In United States v. Gonzalez-Carta, 419 F.2d 548 (2d Cir. 1969), the Second Circuit was faced with a fact pattern analogous to this one, and concluded that the evidence supported a finding of one conspiracy. There, the evidence showed that the defendants originally agreed to print counterfeit Dominican Republic currency. When the counterfeiting of Dominican currency proved unsuccessful, the defendants agreed to counterfeit United States currency. The court stated:

"The purpose of the conspiracy was at all times the manufacture, possession and distribution of counterfeit currency.
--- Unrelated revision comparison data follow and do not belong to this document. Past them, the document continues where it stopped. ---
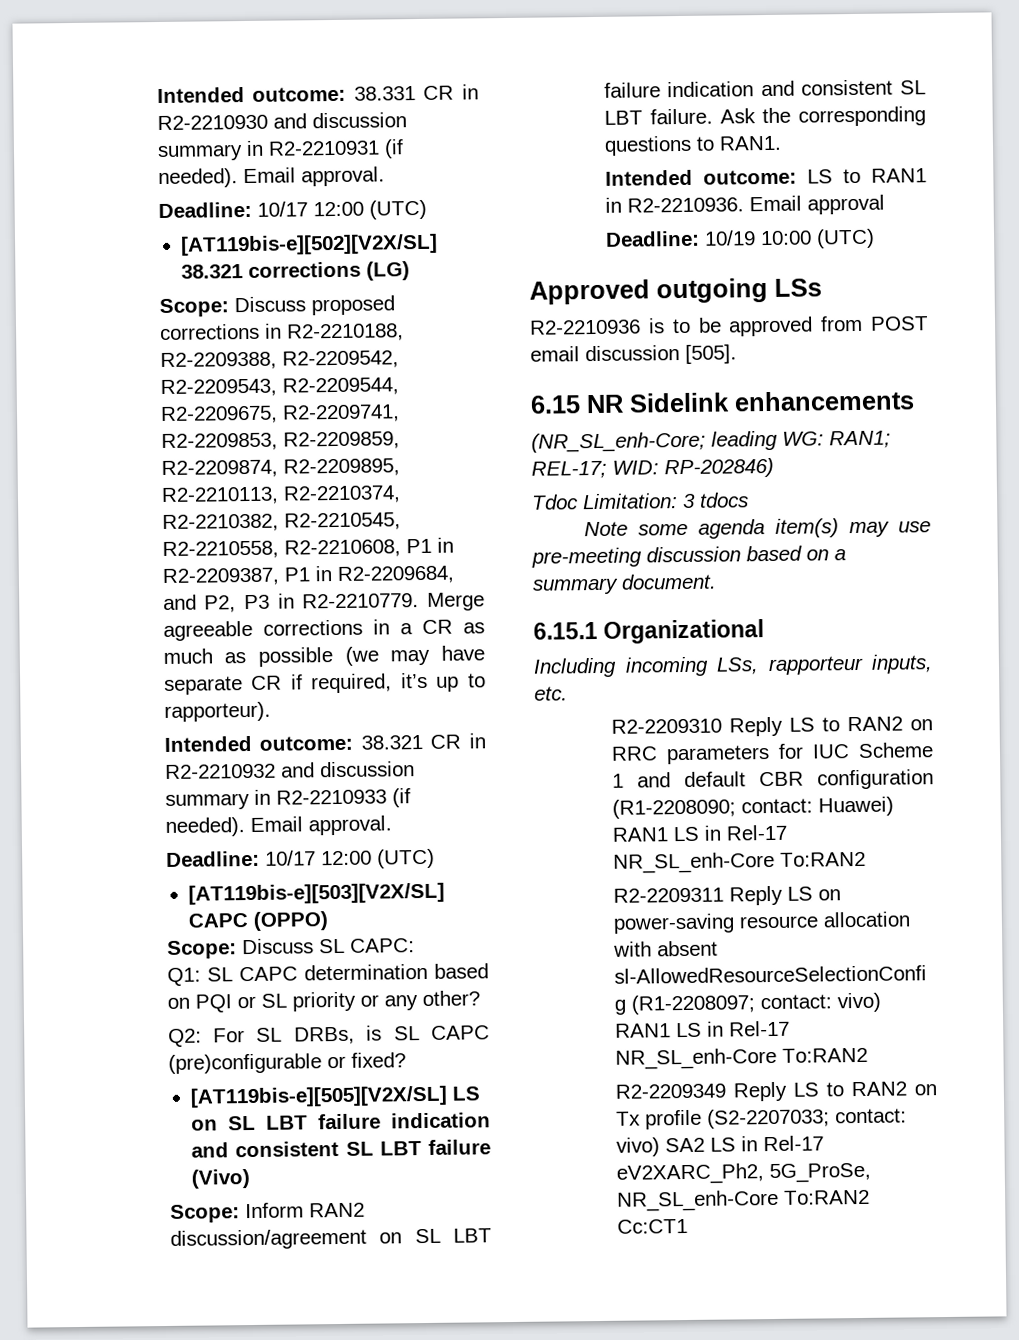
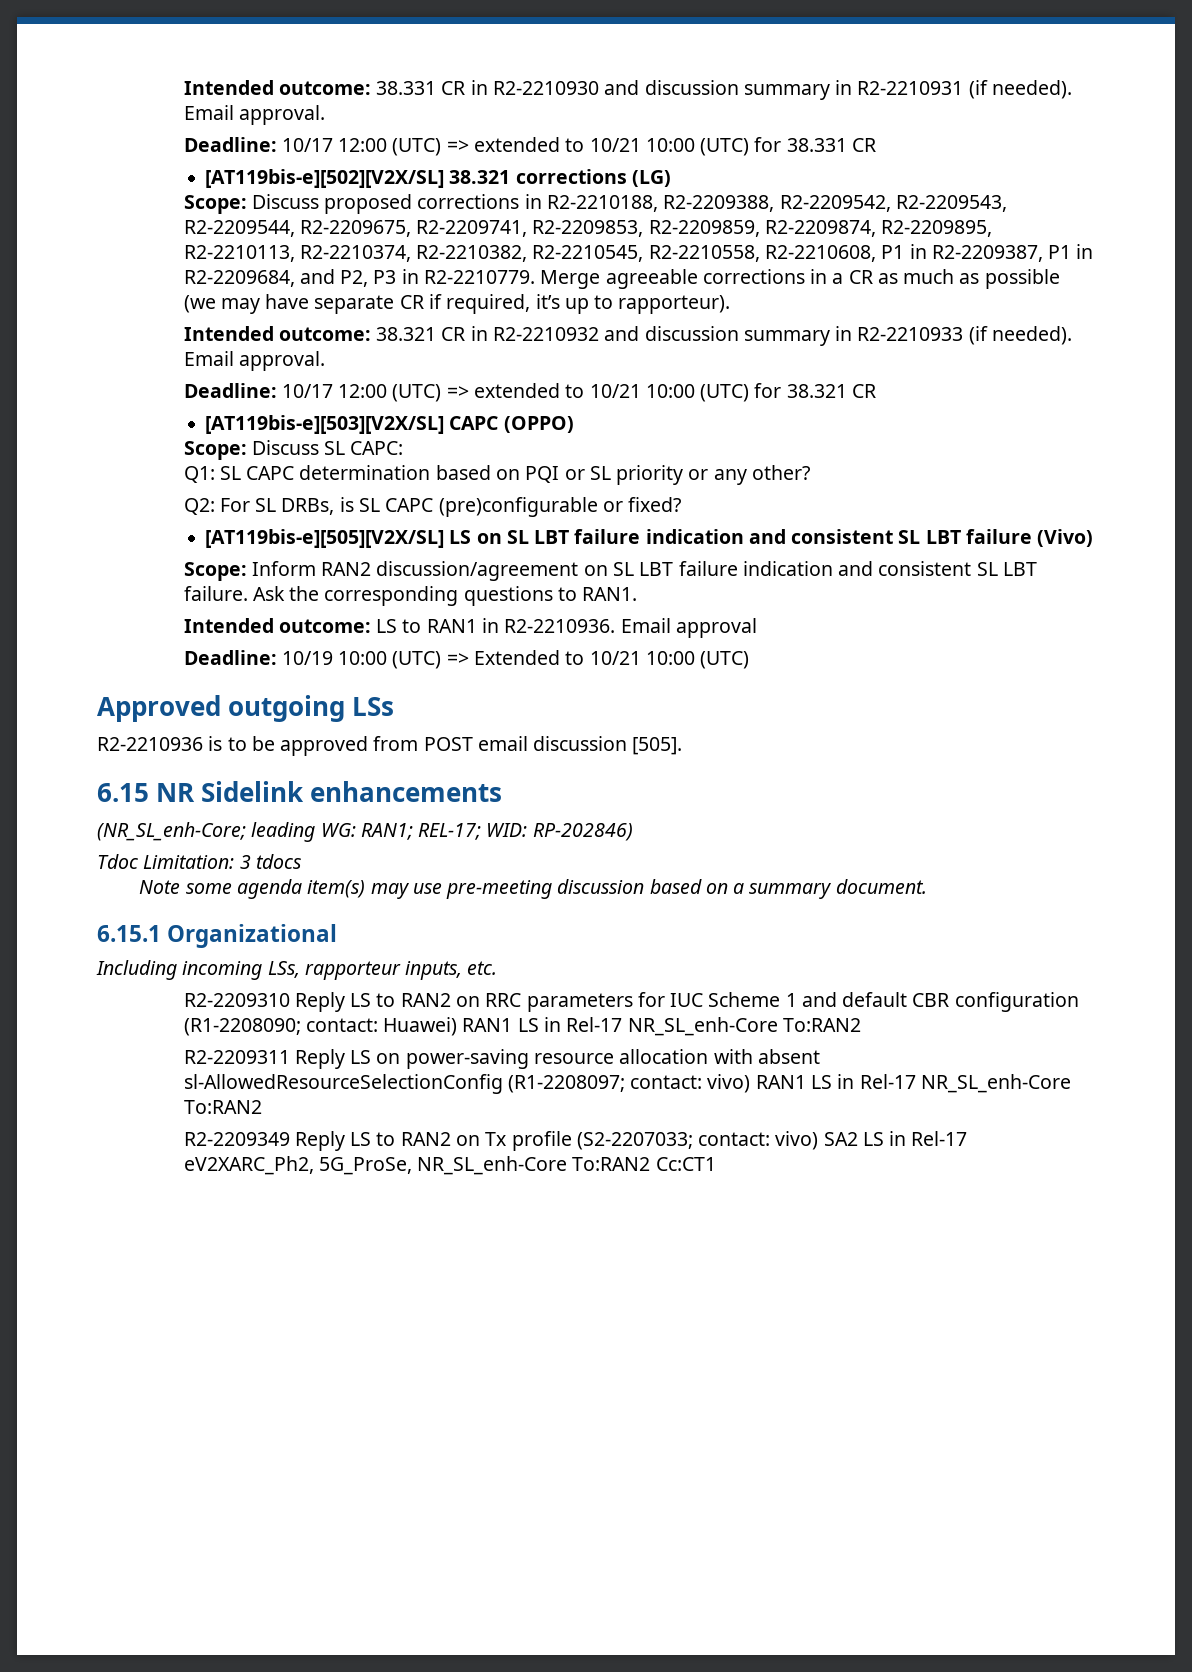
  Intended outcome: 38.331 CR in R2-2210930 and discussion summary in R2-2210931 (if needed). Email approval.
- Deadline: 10/17 12:00 (UTC)
+ Deadline: 10/17 12:00 (UTC) => extended to 10/21 10:00 (UTC) for 38.331 CR
  Intended outcome: 38.321 CR in R2-2210932 and discussion summary in R2-2210933 (if needed). Email approval.
- Deadline: 10/17 12:00 (UTC)
+ Deadline: 10/17 12:00 (UTC) => extended to 10/21 10:00 (UTC) for 38.321 CR
- Deadline: 10/19 10:00 (UTC)
+ Deadline: 10/19 10:00 (UTC) => Extended to 10/21 10:00 (UTC)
While the indictment charged the counterfeiting of United States currency, the evidence as to the original plan to counterfeit Dominican pesos was properly received as background showing how the conspiracy charged burgeoned with the same equipment and the same actors."

Id. at 551.


Rule 404(b) of the Federal Rules of Evidence provides:

(b) Other crimes, wrongs or acts. Evidence of other crimes, wrongs, or acts is not admissible to prove the character of a person in order to show that he acted in conformity therewith. It may, however, be admissible for other purposes, such as proof of motive, opportunity, intent, preparation, plan, knowledge, identity, or absence of mistake or accidents.

For an analysis in detail of Rule 404(b), see United States v. Beechum, 582 F.2d 898 (5th Cir. 1978) (en banc), cert. denied, 440 U.S. 920, 99 S.Ct. 1244, 59 L.Ed.2d 472 (1979).
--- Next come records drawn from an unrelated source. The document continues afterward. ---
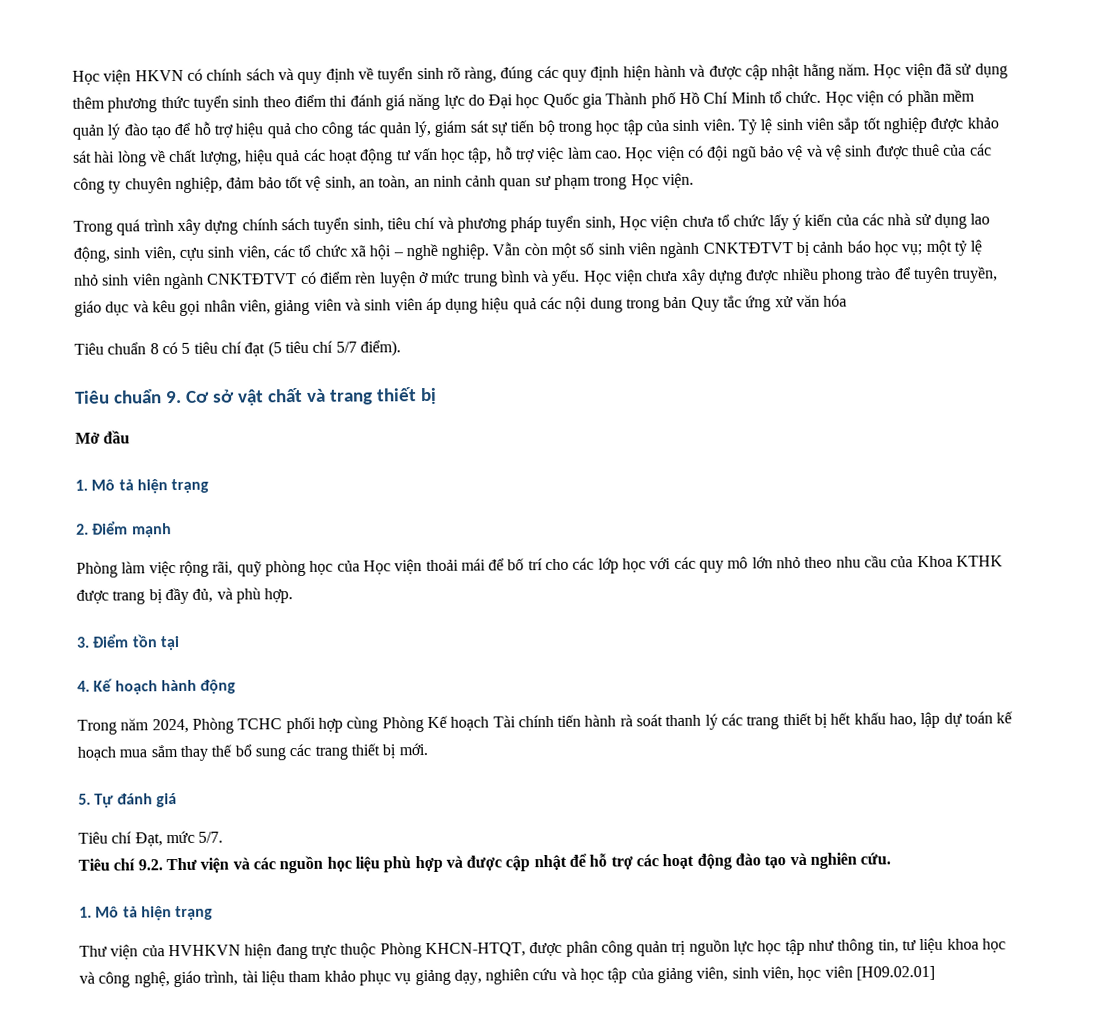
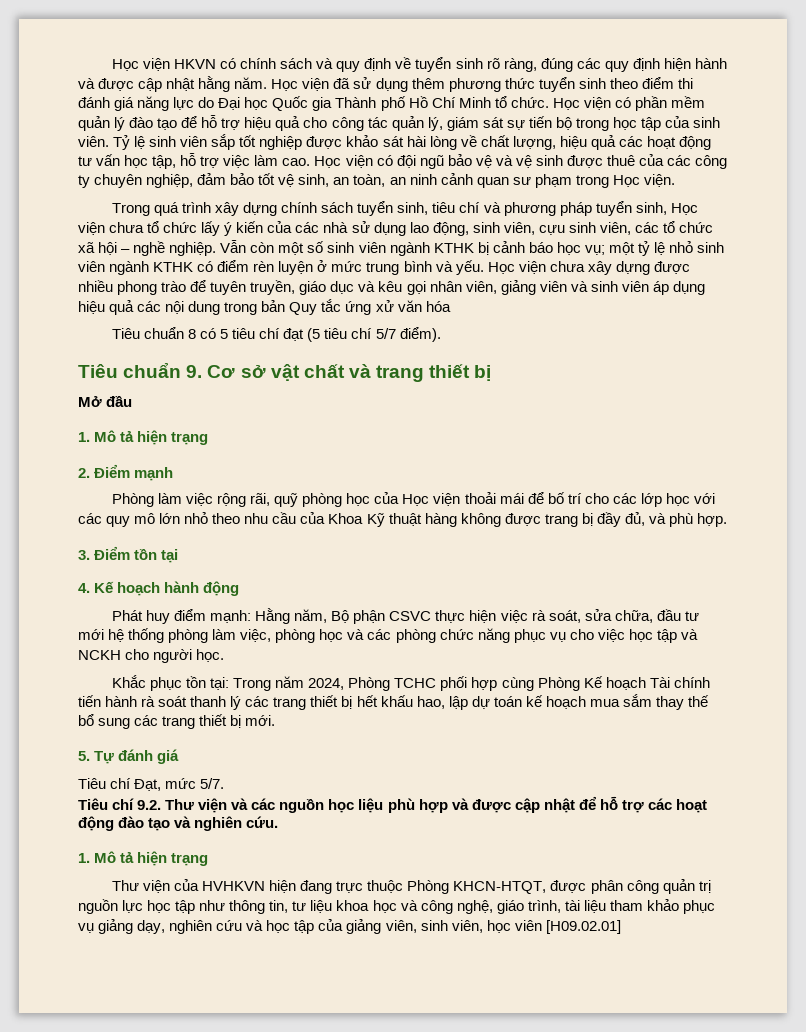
- Vẫn còn một số sinh viên ngành CNKTĐTVT bị cảnh báo học vụ; một tỷ lệ nhỏ sinh viên ngành CNKTĐTVT có điểm rèn luyện ở mức trung bình và yếu.
+ Vẫn còn một số sinh viên ngành KTHK bị cảnh báo học vụ; một tỷ lệ nhỏ sinh viên ngành KTHK có điểm rèn luyện ở mức trung bình và yếu.
- Phòng làm việc rộng rãi, quỹ phòng học của Học viện thoải mái để bố trí cho các lớp học với các quy mô lớn nhỏ theo nhu cầu của Khoa KTHK được trang bị đầy đủ, và phù hợp.
+ Phòng làm việc rộng rãi, quỹ phòng học của Học viện thoải mái để bố trí cho các lớp học với các quy mô lớn nhỏ theo nhu cầu của Khoa Kỹ thuật hàng không được trang bị đầy đủ, và phù hợp.
- Trong năm 2024, Phòng TCHC phối hợp cùng Phòng Kế hoạch Tài chính tiến hành rà soát thanh lý các trang thiết bị hết khấu hao, lập dự toán kế hoạch mua sắm thay thế bổ sung các trang thiết bị mới.
+ Phát huy điểm mạnh: Hằng năm, Bộ phận CSVC thực hiện việc rà soát, sửa chữa, đầu tư mới hệ thống phòng làm việc, phòng học và các phòng chức năng phục vụ cho việc học tập và NCKH cho người học.
+ Khắc phục tồn tại: Trong năm 2024, Phòng TCHC phối hợp cùng Phòng Kế hoạch Tài chính tiến hành rà soát thanh lý các trang thiết bị hết khấu hao, lập dự toán kế hoạch mua sắm thay thế bổ sung các trang thiết bị mới.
While in custody in London appellant made two statements to United States Secret Service Agent Petievich. Because Petievich gave appellant a full Miranda warning, Petievich's testimony concerning those statements was admissible


The court instructed:

Ladies and gentlemen of the jury, there is no incumbency upon the defendant to bring in evidence or prove anything.

The defendant need not do anything and, therefore, you are to disregard the remark made by Mr. Hanna with regard to what you just heard; I'm striking it from the record.